[[ Data to examine, beginning ]]

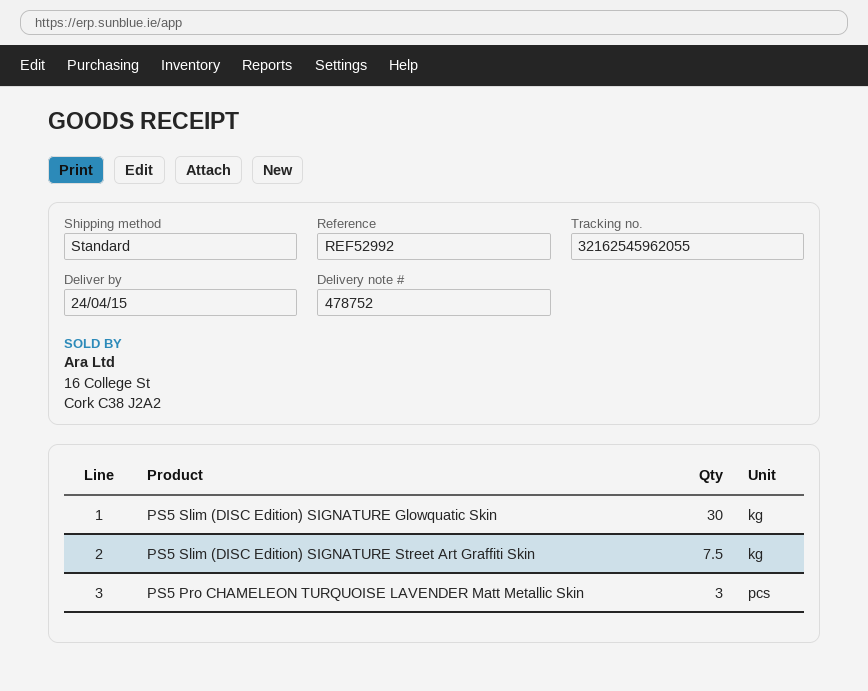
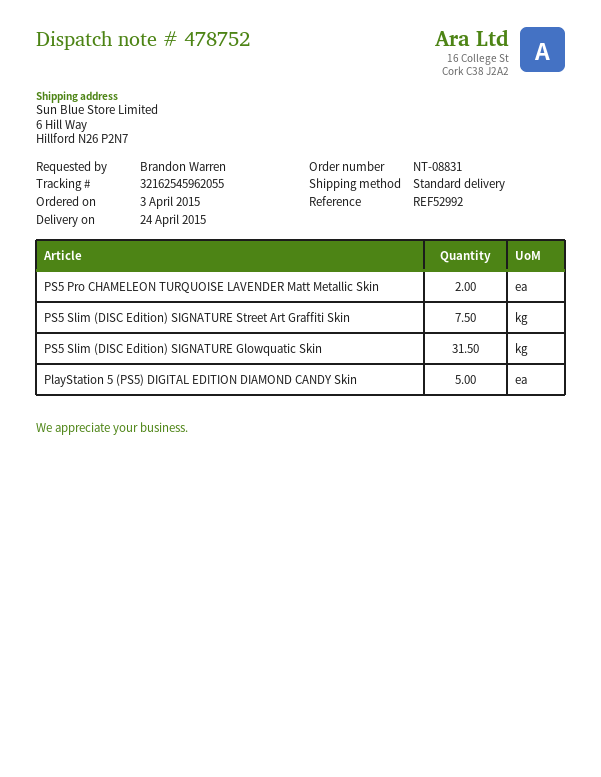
PS5 Slim (DISC Edition) SIGNATURE Glowquatic Skin: 30 -> 31.5
PS5 Pro CHAMELEON TURQUOISE LAVENDER Matt Metallic Skin: 3 -> 2
PlayStation 5 (PS5) DIGITAL EDITION DIAMOND CANDY Skin: none -> 5

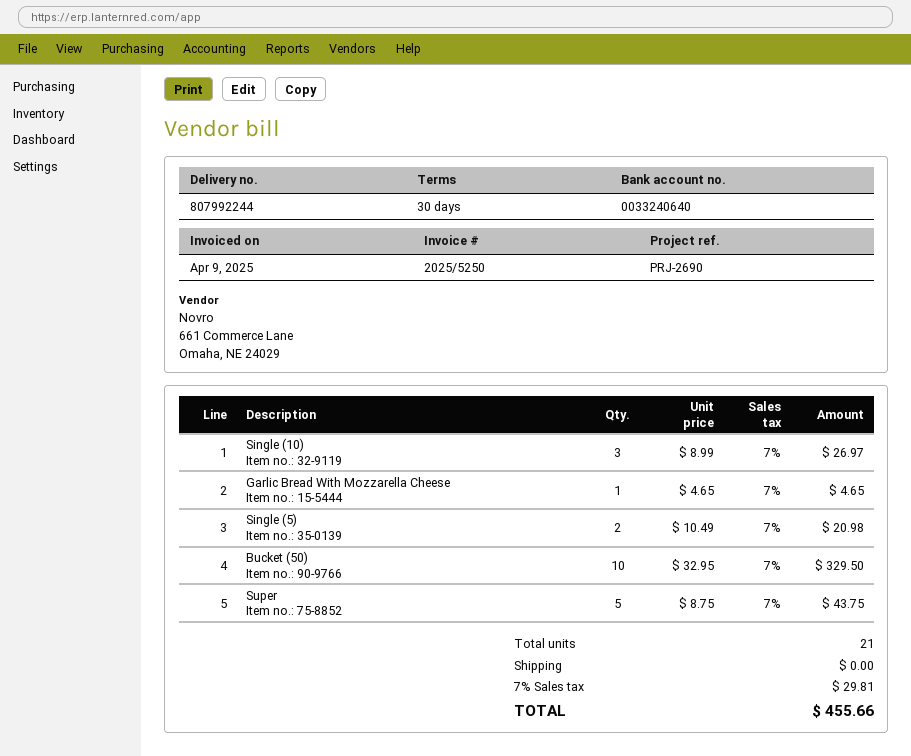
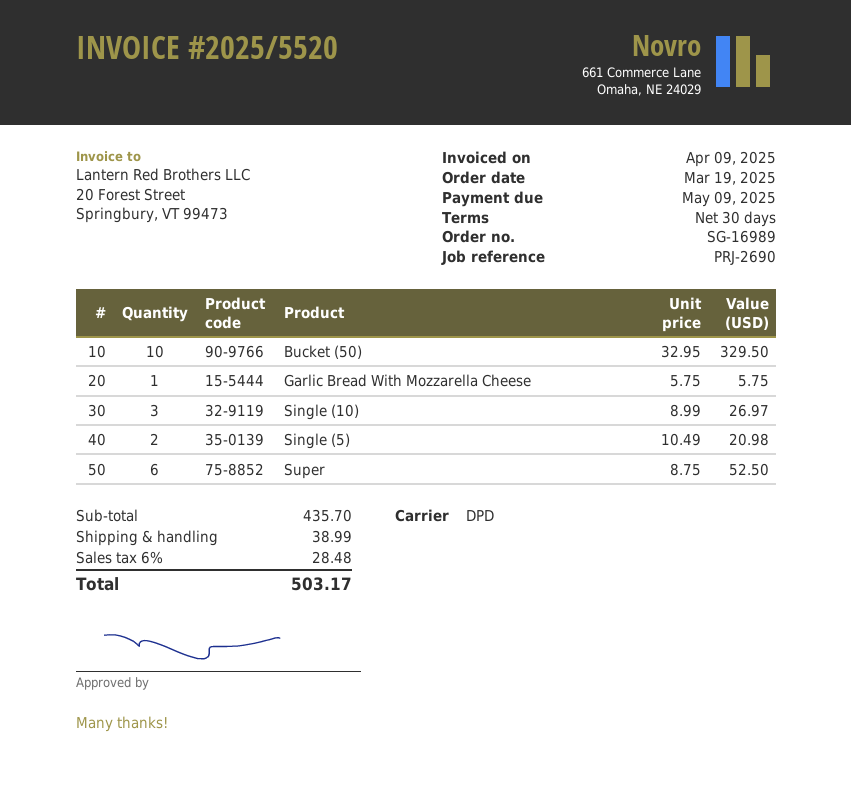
invoice number: 2025/5250 -> 2025/5520
Garlic Bread With Mozzarella Cheese: 1 x 4.65 = 4.65 -> 1 x 5.75 = 5.75
Super: 5 x 8.75 = 43.75 -> 6 x 8.75 = 52.50
shipping: 0.00 -> 38.99
tax: 7% = 29.81 -> 6% = 28.48
total: 455.66 -> 503.17

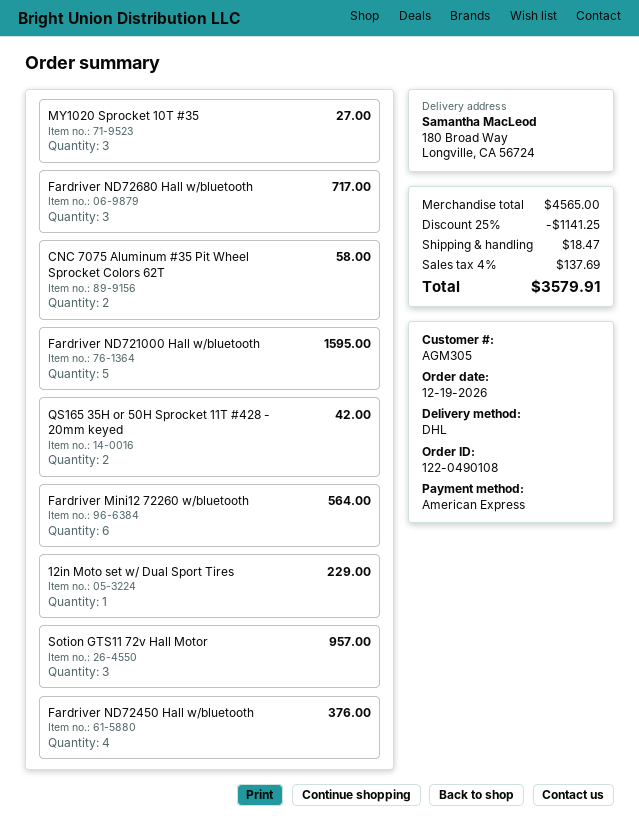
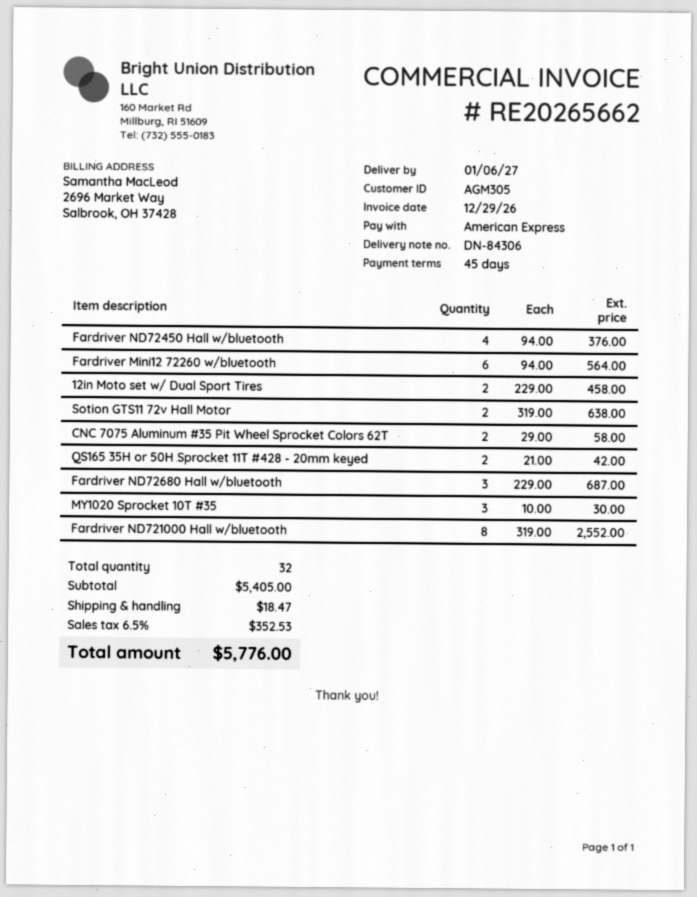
MY1020 Sprocket 10T #35: 3 for 27.00 -> 3 for 30.00
Fardriver ND72680 Hall w/bluetooth: 3 for 717.00 -> 3 for 687.00
Fardriver ND721000 Hall w/bluetooth: 5 for 1595.00 -> 8 for 2552.00
12in Moto set w/ Dual Sport Tires: 1 for 229.00 -> 2 for 458.00
Sotion GTS11 72v Hall Motor: 3 for 957.00 -> 2 for 638.00
subtotal: 4565.00 -> 5405.00
discount: 25% = 1141.25 -> none
tax: 4% = 137.69 -> 6.5% = 352.53
total: 3579.91 -> 5776.00

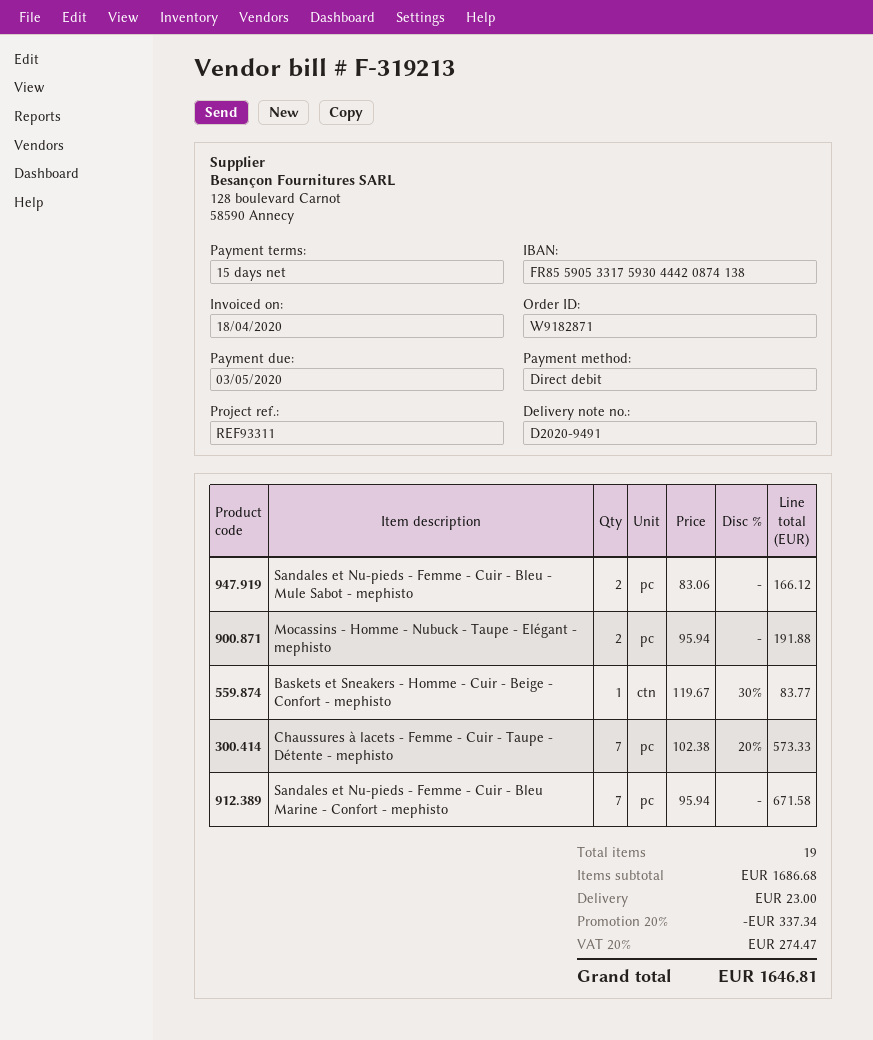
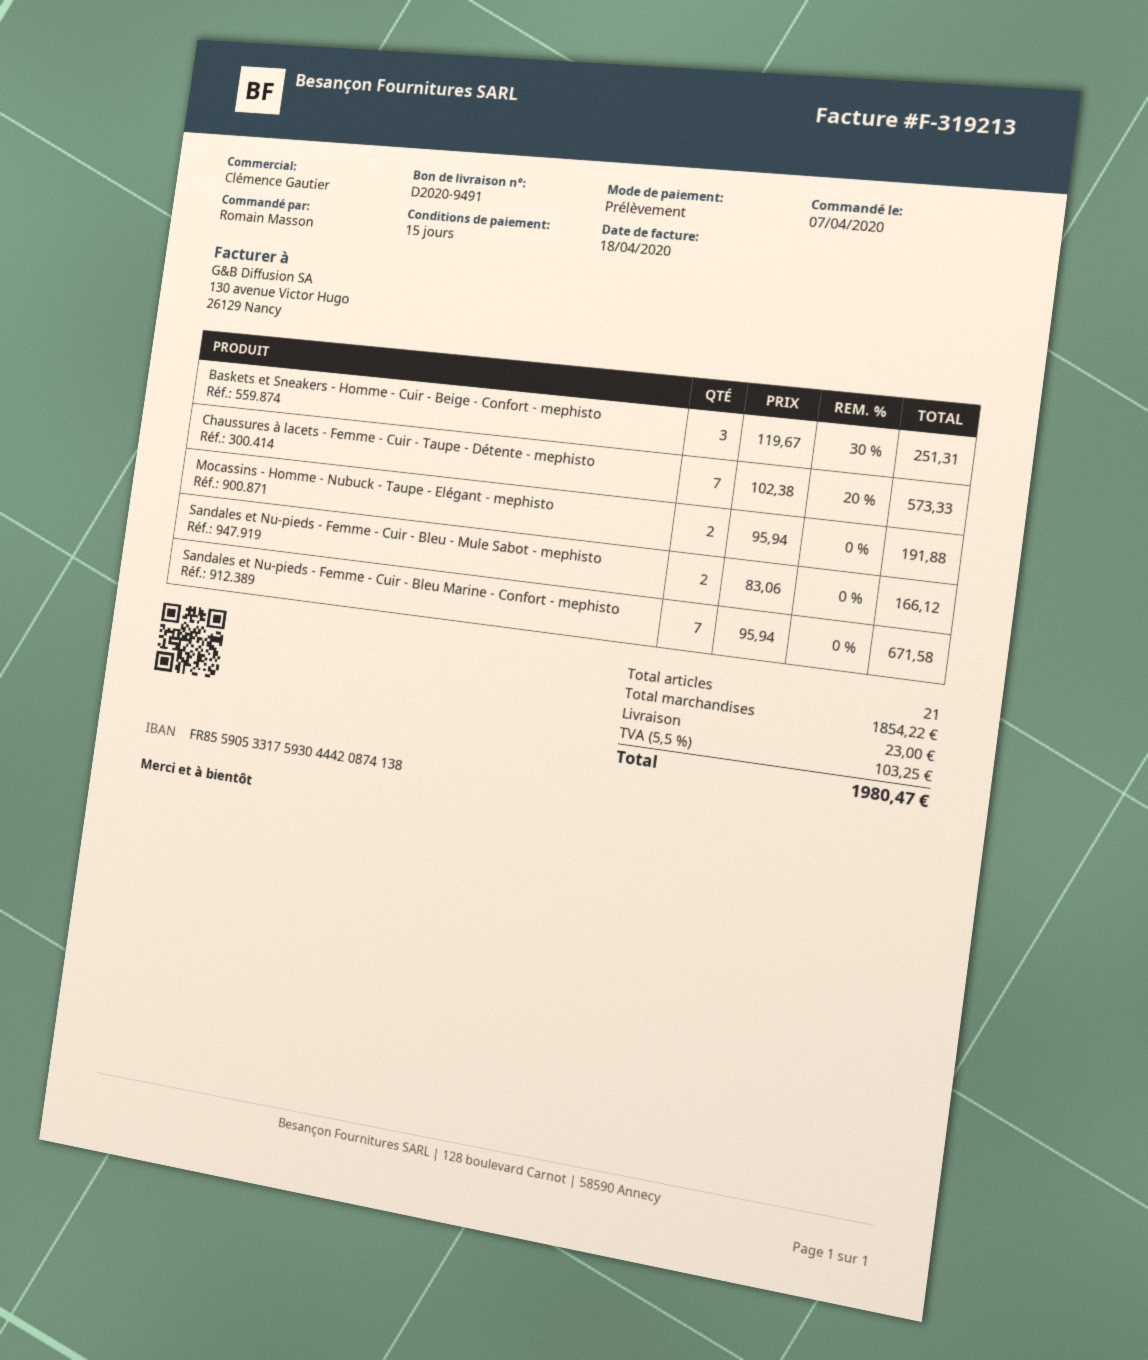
Baskets et Sneakers - Homme - Cuir - Beige - Confort - mephisto: 1 x 119.67 - 30% = 83.77 -> 3 x 119.67 - 30% = 251.31
total quantity: 19 -> 21
subtotal: 1686.68 -> 1854.22
discount: 20% = 337.34 -> none
tax: 20% = 274.47 -> 5.5% = 103.25
total: 1646.81 -> 1980.47

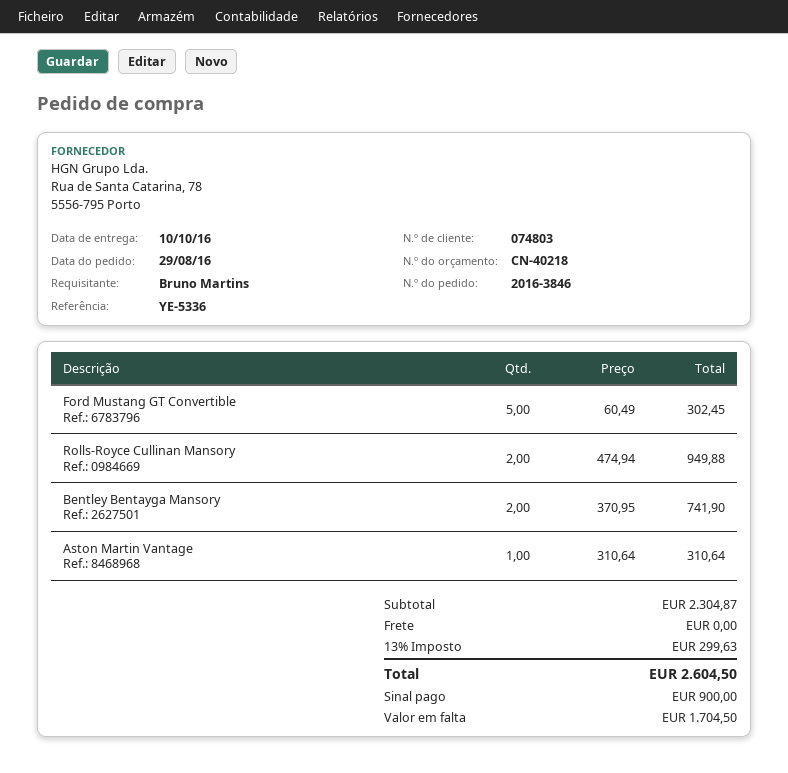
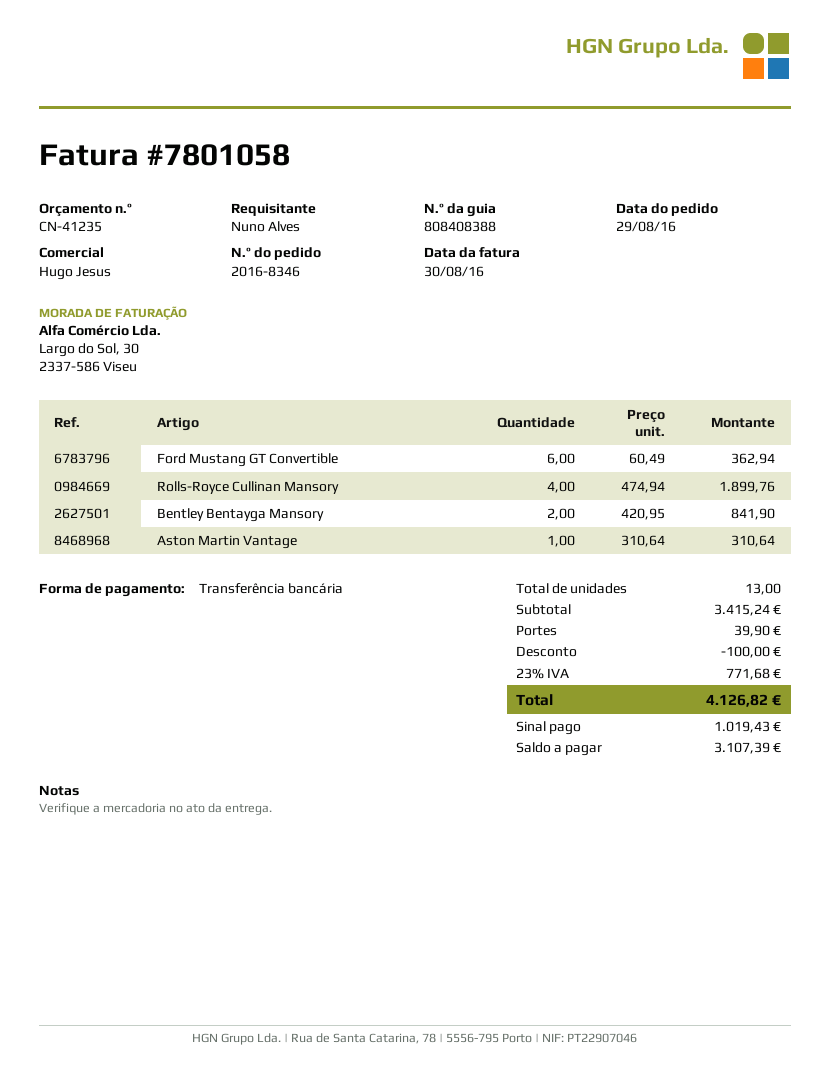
quote number: CN-40218 -> CN-41235
order number: 2016-3846 -> 2016-8346
ordered by: Bruno Martins -> Nuno Alves
Ford Mustang GT Convertible: 5 x 60.49 = 302.45 -> 6 x 60.49 = 362.94
Rolls-Royce Cullinan Mansory: 2 x 474.94 = 949.88 -> 4 x 474.94 = 1899.76
Bentley Bentayga Mansory: 2 x 370.95 = 741.90 -> 2 x 420.95 = 841.90
subtotal: 2304.87 -> 3415.24
discount: none -> 100.00
shipping: 0.00 -> 39.90
tax: 13% = 299.63 -> 23% = 771.68
total: 2604.50 -> 4126.82
deposit: 900.00 -> 1019.43
balance: 1704.50 -> 3107.39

[[ Data to examine, end ]]

Problem statement ▸ Everything above from the line containing "PlayStation 5 (PS5)" through the line containing "Fardriver ND72680 Hall" must be repeated exactly, and the pictures must be left out.

Response area ▸
PlayStation 5 (PS5) DIGITAL EDITION DIAMOND CANDY Skin: none -> 5

invoice number: 2025/5250 -> 2025/5520
Garlic Bread With Mozzarella Cheese: 1 x 4.65 = 4.65 -> 1 x 5.75 = 5.75
Super: 5 x 8.75 = 43.75 -> 6 x 8.75 = 52.50
shipping: 0.00 -> 38.99
tax: 7% = 29.81 -> 6% = 28.48
total: 455.66 -> 503.17

MY1020 Sprocket 10T #35: 3 for 27.00 -> 3 for 30.00
Fardriver ND72680 Hall w/bluetooth: 3 for 717.00 -> 3 for 687.00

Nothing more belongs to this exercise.